A number of correspondents have explained the paradox this way: Roberts and many others object to laws and policies (like affirmative action) that actually use racial terms in their language. A law that doesn’t do this is “neutral” and thus poses no problem.
This distinction is foreign to the Constitution. What the Equal Protection Clause as interpreted by the courts actually targets is “intentional discrimination.” Constitutionally, it doesn’t matter whether lawmakers write that purpose into the language or not. As anyone who has studied American history knows, it’s possible to further white supremacy without admitting anything publicly; that’s how Southern states kept the ballot all white for a century despite the 15th Amendment’s prohibition of race discrimination in voting.
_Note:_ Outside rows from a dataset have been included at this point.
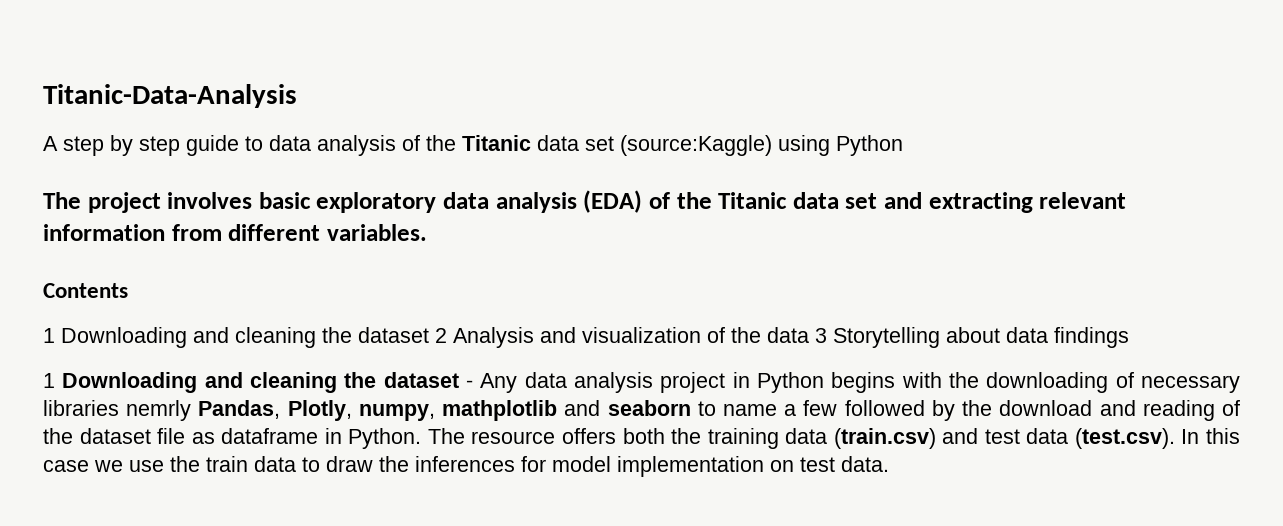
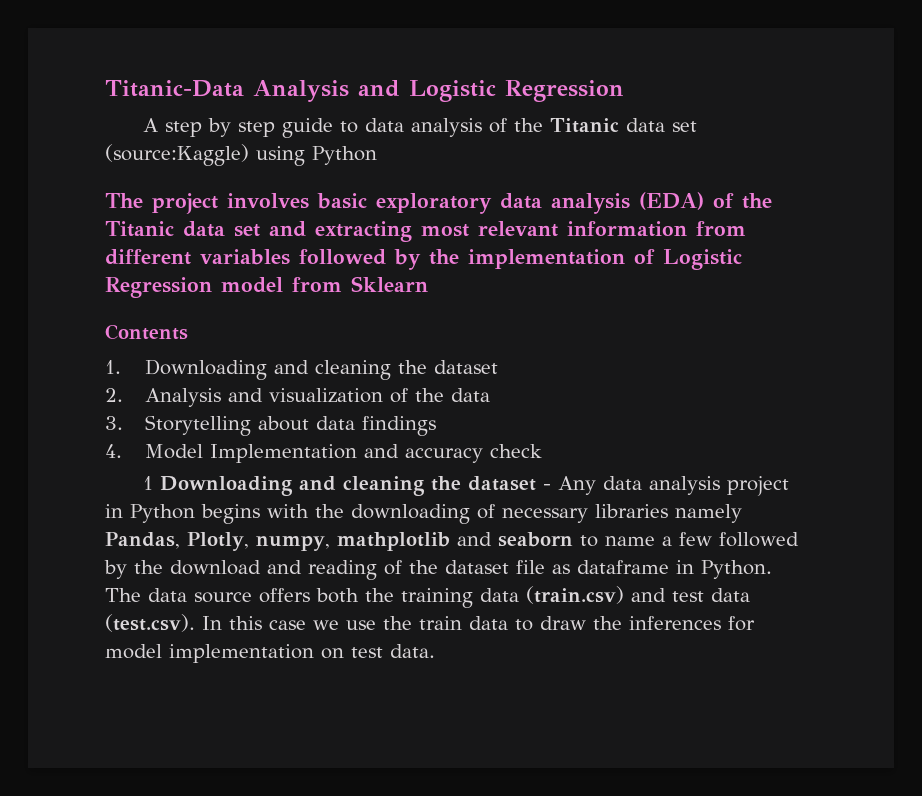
[43,84,297,108] Titanic-Data-Analysis -> [105,80,624,102] Titanic-Data Analysis and Logistic Regression
(1033, 202) none -> [421,224,469,237] most
[326,224,427,241] variables. -> [200,249,742,270] [105,276,428,298] variables followed by the implementation of Logistic Regression model from Sklearn
[43,327,447,348] 1 Downloading and cleaning the dataset 2 -> [105,359,499,380] [105,388,123,402] 1. Downloading and cleaning the dataset // 2.
[815,328,827,343] 3 -> [105,416,123,430] // 3.
(1129, 337) none -> [105,444,543,463] // 4. Model Implementation and accuracy check
[126,400,192,421] nemrly -> [675,504,742,523] namely
[471,431,556,444] resource -> [148,588,252,603] data source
Jim Crow election laws didn’t say only whites could vote; instead, they set up a maze of restrictions—grandfather clauses, poll taxes, literacy tests—designed to winnow out non-whites and, to a lesser extent, poor people of any race.
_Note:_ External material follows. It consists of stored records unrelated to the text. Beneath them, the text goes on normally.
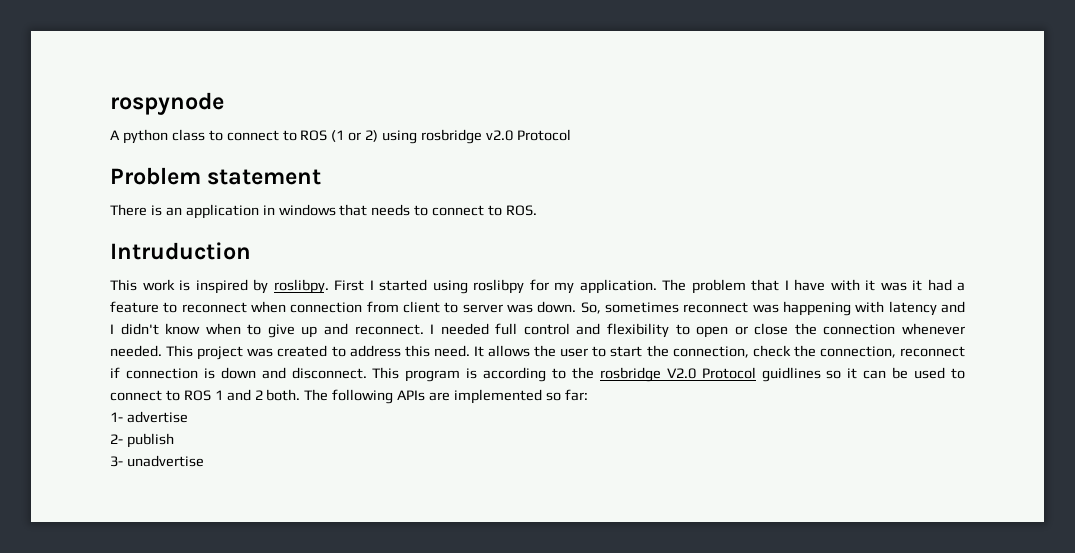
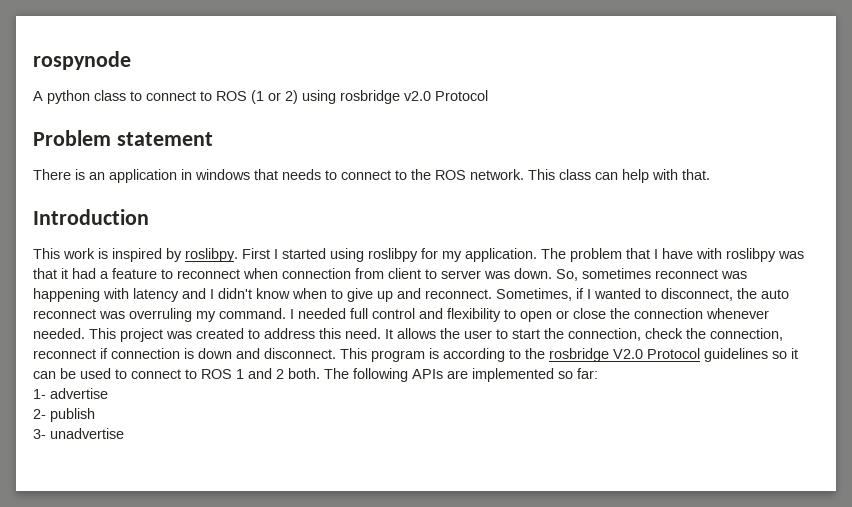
[506,205,538,216] [110,242,251,260] ROS. // Intruduction -> [411,169,710,183] [33,209,149,225] the ROS network. This class can help with that. // Introduction
[865,280,907,291] it was -> [726,248,804,262] [33,268,57,279] roslibpy was that
(424, 329) none -> [496,288,789,301] [33,308,286,322] Sometimes, if I wanted to disconnect, the auto reconnect was overruling my command.
[761,367,821,382] guidlines -> [704,348,768,362] guidelines

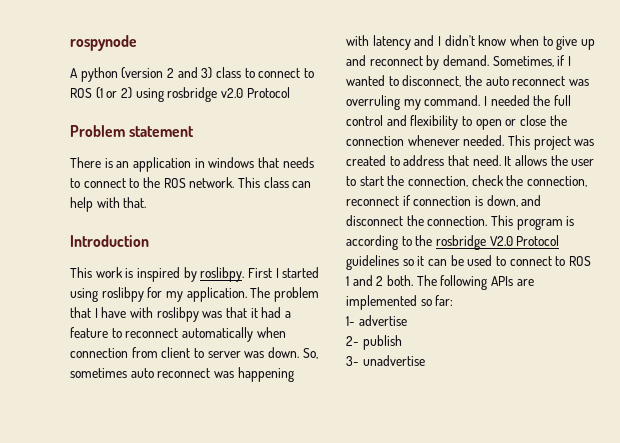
(90, 97) none -> [121,67,213,79] (version 2 and 3)
(240, 274) none -> [181,327,253,342] automatically
(651, 273) none -> [130,368,154,378] auto
[425,289,492,299] reconnect. -> [369,55,489,70] reconnect by demand.
(346, 313) none -> [533,95,551,106] the
[319,328,341,339] this -> [447,155,469,166] that
[198,348,336,359] down and disconnect. -> [486,195,542,207] [346,215,488,226] down, and disconnect the connection.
A law that says, “whites can vote, non-whites not so much,” for example, is invalid on its face. But what if it says, “persons convicted of a crime of moral turpitude may not vote,” when that rule disenfranchises blacks far more often than whites? In a 1985 case called Hunter v. Underwood, the Supreme Court found that, neutral in language or not, the “moral turpitude” clause was invalid under the 15th Amendment. The historical evidence, wrote then-Justice William H. Rehnquist, “demonstrates conclusively that [the ‘turpitude’ provision] was enacted with the intent of disenfranchising blacks.” The sponsors of the measure had admitted in 1901 that they wanted, as one of them said, “to establish white supremacy in this State." The sponsors were all dead by 1985, but the passage of time didn’t matter, nor did the fact that it also disenfranchised some poor white voters.
The intent, not the language, is what matters under the case law. And it’s not necessary that those creating or enforcing the law actually hate minorities; all that must be shown is that they intended to treat minorities less favorably than the majority.
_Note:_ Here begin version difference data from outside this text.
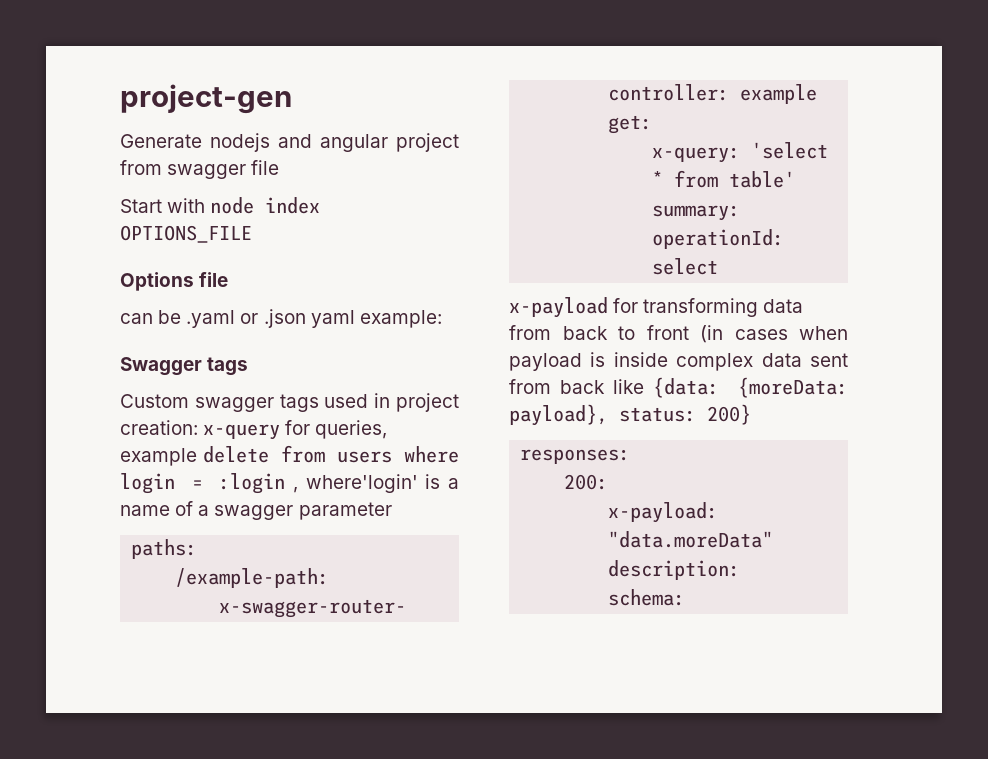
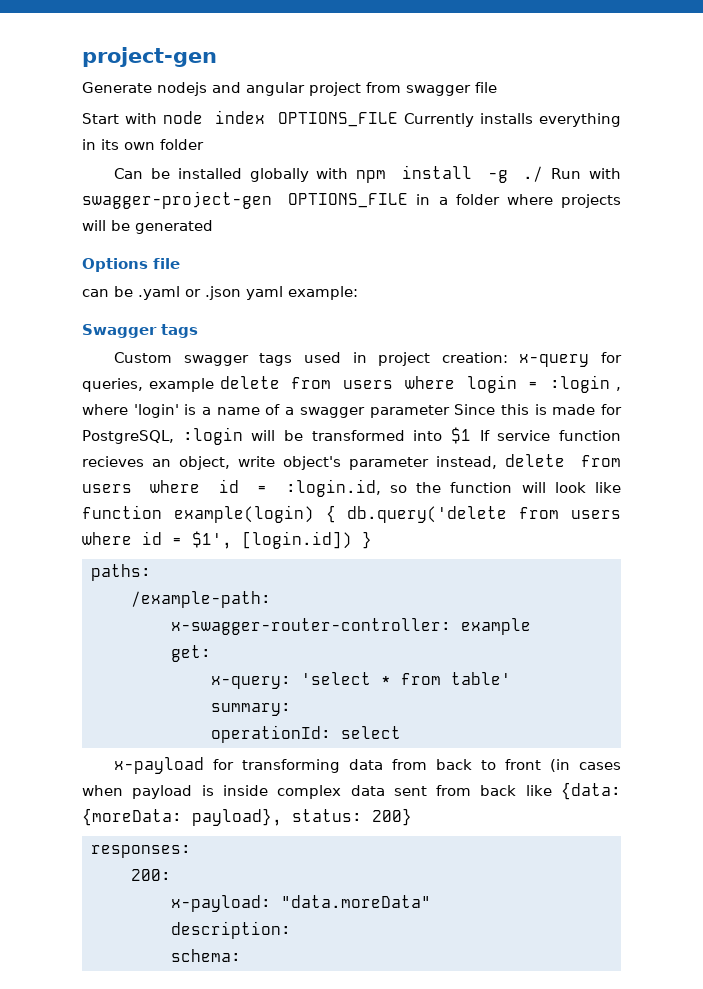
(252, 234) none -> [403,113,621,127] [82,139,204,150] [114,165,621,183] [82,191,622,209] [82,220,213,234] Currently installs everything in its own folder // Can be installed globally with npm install -g ./ Run with swagger-project-gen OPTIONS_FILE in a folder where projects will be generated
[305,474,418,493] where'login' -> [82,404,179,418] where 'login'
(392, 511) none -> [454,404,622,415] [82,427,621,445] [82,454,621,470] [82,479,621,497] [82,505,621,523] [82,531,372,549] Since this is made for PostgreSQL, :login will be transformed into $1 If service function recieves an object, write object's parameter instead, delete from users where id = :login.id, so the function will look like function example(login) { db.query('delete from users where id = $1', [login.id]) }

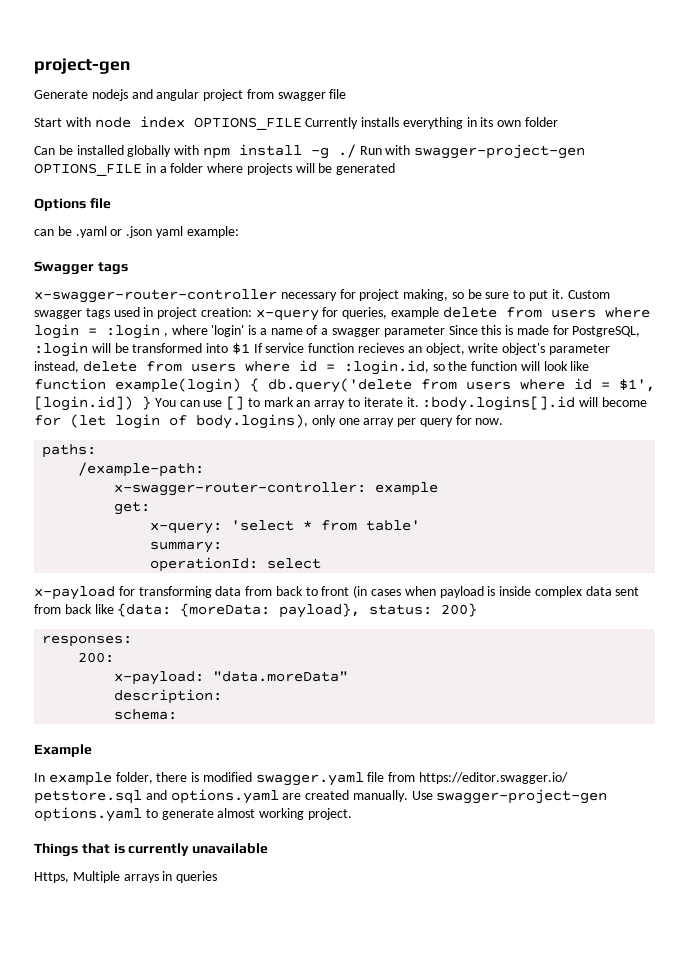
(198, 331) none -> [34,289,564,303] x-swagger-router-controller necessary for project making, so be sure to put it.
(372, 540) none -> [154,396,647,411] [34,414,504,429] You can use [] to mark an array to iterate it. :body.logins[].id will become for (let login of body.logins), only one array per query for now.
(241, 955) none -> [34,744,92,757] [34,772,569,786] [34,789,608,804] [34,807,352,822] [34,843,269,857] [34,871,218,883] // Example // In example folder, there is modified swagger.yaml file from https://editor.swagger.io/ petstore.sql and options.yaml are created manually. Use swagger-project-gen options.yaml to generate almost working project. // Things that is currently unavailable // Https, Multiple arrays in queries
That’s what “discrimination” is. It needn’t speak its name; it needn’t wear a robe or burn a cross; it may speak in a soothing voice. Discriminatory lawmakers can have more than one motive. But if they intentionally target race, it is discrimination.
How do we determine “discriminatory intent”? Legislators, even those with bad intentions, tend to be more discreet today than they were in segregation-era Alabama. But the Supreme Court has developed ways of smoking out discriminatory intent. If you want a thorough introduction to how this is done, read Judge Nelva Gonzales Ramos’s 147-page opinion in the Texas-ID case, Veasey v. Perry. Ramos follows Supreme Court precedent carefully as she analyzes the history of SB 14. In a 1977 case called Village of Arlington Heights v. Metropolitan Housing Development Corporation, the Court instructed lower courts to ask certain questions when neutral-seeming laws are challenged. Do they affect minorities more than whites? Some civil-rights statutes forbid such a “disparate impact,” but under the Constitution impact by itself is never enough to prove discrimination. More evidence is needed. What is the history of discrimination in the city or state that enacted the law, and what was going on when the law was passed? Was the law enacted by unusual, hasty, or secretive procedures? What did the lawmakers themselves have to say about the law during the process?